==== ENTRIES PROVIDED ====

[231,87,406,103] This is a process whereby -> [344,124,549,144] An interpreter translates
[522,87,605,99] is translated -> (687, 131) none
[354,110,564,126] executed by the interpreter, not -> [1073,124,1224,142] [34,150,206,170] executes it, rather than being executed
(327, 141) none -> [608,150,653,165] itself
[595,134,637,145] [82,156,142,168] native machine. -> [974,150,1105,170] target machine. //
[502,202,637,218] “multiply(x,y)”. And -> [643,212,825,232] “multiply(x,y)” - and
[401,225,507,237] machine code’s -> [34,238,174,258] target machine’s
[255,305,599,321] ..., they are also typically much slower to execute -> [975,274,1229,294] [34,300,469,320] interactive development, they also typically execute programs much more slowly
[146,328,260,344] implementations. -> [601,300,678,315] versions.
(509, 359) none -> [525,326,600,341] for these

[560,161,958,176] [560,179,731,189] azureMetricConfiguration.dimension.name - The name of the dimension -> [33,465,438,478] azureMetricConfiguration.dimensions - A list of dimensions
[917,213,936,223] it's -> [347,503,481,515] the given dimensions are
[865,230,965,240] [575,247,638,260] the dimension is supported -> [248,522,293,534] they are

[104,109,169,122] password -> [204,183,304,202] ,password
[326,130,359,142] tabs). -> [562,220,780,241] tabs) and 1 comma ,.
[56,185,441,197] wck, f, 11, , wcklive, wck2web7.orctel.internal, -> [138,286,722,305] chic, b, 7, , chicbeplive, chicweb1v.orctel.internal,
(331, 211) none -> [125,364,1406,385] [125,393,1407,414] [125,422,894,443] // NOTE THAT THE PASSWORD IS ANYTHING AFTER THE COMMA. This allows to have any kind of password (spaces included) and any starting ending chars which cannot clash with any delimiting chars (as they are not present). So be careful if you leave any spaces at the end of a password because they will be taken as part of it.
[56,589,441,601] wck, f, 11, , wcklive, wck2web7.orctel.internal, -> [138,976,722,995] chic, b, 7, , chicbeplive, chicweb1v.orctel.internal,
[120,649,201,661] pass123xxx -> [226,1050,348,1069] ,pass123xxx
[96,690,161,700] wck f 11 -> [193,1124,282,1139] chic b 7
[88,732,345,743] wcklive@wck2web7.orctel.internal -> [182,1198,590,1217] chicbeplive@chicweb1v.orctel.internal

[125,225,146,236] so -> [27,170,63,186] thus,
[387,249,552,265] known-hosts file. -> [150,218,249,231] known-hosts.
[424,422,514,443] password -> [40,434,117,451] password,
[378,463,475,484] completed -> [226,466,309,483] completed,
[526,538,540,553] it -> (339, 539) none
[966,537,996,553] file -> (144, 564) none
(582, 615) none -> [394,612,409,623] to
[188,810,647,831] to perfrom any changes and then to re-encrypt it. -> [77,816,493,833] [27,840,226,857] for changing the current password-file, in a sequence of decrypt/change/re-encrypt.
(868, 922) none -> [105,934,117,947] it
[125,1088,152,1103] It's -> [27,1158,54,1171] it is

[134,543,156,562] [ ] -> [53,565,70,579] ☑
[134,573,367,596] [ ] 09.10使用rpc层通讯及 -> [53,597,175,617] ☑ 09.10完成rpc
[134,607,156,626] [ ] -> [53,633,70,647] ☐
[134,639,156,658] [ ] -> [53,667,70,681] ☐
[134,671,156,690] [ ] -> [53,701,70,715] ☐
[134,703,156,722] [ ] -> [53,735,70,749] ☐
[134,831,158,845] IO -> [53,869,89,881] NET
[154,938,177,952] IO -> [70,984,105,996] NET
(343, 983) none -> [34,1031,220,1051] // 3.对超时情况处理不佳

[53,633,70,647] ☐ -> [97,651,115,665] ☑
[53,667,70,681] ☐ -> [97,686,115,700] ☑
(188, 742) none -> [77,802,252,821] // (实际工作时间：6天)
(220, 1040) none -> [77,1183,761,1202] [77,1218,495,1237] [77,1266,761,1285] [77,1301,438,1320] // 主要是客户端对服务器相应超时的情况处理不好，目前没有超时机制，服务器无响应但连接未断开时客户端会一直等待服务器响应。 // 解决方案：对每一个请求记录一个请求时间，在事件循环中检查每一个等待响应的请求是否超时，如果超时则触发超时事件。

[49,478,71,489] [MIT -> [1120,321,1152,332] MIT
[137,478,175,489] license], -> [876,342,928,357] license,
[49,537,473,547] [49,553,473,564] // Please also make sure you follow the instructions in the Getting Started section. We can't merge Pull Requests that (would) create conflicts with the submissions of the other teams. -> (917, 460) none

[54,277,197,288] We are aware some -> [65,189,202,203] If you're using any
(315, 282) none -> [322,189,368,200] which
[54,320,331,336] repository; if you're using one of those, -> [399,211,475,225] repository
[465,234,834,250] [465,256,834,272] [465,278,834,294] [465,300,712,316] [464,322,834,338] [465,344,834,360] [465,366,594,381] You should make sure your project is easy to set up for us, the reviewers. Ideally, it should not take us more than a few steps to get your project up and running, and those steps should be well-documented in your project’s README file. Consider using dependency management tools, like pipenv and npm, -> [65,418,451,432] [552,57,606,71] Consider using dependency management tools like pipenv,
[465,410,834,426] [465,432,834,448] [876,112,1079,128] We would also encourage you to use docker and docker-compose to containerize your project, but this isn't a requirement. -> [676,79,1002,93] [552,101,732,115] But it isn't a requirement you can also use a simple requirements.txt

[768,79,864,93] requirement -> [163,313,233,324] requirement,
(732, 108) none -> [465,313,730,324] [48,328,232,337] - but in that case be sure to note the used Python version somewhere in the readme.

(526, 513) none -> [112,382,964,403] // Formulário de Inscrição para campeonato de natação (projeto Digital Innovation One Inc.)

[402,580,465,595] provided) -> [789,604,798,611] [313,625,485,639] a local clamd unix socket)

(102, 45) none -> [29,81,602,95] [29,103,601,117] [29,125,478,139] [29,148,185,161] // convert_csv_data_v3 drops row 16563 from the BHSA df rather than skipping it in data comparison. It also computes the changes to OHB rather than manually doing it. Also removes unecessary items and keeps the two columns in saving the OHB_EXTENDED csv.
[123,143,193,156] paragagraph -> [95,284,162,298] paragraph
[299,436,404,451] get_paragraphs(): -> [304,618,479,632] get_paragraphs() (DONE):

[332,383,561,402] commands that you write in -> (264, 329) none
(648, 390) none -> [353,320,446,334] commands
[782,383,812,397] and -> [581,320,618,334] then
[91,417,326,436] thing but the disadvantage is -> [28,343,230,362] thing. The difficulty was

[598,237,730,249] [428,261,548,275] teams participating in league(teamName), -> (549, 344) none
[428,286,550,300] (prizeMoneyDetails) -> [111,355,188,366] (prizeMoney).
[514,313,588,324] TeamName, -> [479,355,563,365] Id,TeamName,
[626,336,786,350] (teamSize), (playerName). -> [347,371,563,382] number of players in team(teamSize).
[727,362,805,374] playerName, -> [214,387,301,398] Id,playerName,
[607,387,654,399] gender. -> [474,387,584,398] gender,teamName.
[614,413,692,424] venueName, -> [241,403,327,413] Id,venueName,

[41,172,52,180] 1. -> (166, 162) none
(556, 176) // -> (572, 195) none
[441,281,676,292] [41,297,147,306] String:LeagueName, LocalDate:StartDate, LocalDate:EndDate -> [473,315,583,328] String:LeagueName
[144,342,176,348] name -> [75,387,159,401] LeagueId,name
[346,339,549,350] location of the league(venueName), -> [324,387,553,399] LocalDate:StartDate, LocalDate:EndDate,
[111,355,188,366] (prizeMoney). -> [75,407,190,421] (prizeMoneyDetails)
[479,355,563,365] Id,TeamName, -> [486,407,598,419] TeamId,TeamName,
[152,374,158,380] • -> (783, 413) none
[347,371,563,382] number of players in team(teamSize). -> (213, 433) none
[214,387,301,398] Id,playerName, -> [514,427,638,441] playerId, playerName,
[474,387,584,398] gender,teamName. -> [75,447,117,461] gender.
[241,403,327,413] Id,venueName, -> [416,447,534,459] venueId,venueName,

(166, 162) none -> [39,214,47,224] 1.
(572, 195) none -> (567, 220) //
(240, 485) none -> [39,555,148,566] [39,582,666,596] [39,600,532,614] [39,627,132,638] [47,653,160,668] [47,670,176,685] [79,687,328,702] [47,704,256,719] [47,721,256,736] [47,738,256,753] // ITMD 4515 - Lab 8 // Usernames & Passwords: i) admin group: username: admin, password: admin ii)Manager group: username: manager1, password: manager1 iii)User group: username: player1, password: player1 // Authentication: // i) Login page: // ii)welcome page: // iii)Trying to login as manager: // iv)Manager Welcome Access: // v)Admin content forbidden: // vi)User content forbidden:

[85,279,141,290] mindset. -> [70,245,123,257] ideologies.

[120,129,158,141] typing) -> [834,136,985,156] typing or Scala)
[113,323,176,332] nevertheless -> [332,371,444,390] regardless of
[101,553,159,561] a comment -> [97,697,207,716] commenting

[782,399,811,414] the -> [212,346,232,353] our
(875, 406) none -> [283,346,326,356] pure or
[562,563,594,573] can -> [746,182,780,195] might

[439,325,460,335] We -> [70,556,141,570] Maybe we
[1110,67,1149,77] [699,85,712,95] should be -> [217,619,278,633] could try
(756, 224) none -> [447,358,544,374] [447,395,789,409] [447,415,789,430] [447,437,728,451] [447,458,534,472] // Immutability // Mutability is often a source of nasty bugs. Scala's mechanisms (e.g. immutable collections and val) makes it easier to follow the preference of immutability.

====

EXERCISE AIM
The reply should hold only the lines from the first line of the listing above through the line with "[917,213,936,223] it's ->", each copied exactly.

PROBLEM SOLUTION
[231,87,406,103] This is a process whereby -> [344,124,549,144] An interpreter translates
[522,87,605,99] is translated -> (687, 131) none
[354,110,564,126] executed by the interpreter, not -> [1073,124,1224,142] [34,150,206,170] executes it, rather than being executed
(327, 141) none -> [608,150,653,165] itself
[595,134,637,145] [82,156,142,168] native machine. -> [974,150,1105,170] target machine. //
[502,202,637,218] “multiply(x,y)”. And -> [643,212,825,232] “multiply(x,y)” - and
[401,225,507,237] machine code’s -> [34,238,174,258] target machine’s
[255,305,599,321] ..., they are also typically much slower to execute -> [975,274,1229,294] [34,300,469,320] interactive development, they also typically execute programs much more slowly
[146,328,260,344] implementations. -> [601,300,678,315] versions.
(509, 359) none -> [525,326,600,341] for these

[560,161,958,176] [560,179,731,189] azureMetricConfiguration.dimension.name - The name of the dimension -> [33,465,438,478] azureMetricConfiguration.dimensions - A list of dimensions
[917,213,936,223] it's -> [347,503,481,515] the given dimensions are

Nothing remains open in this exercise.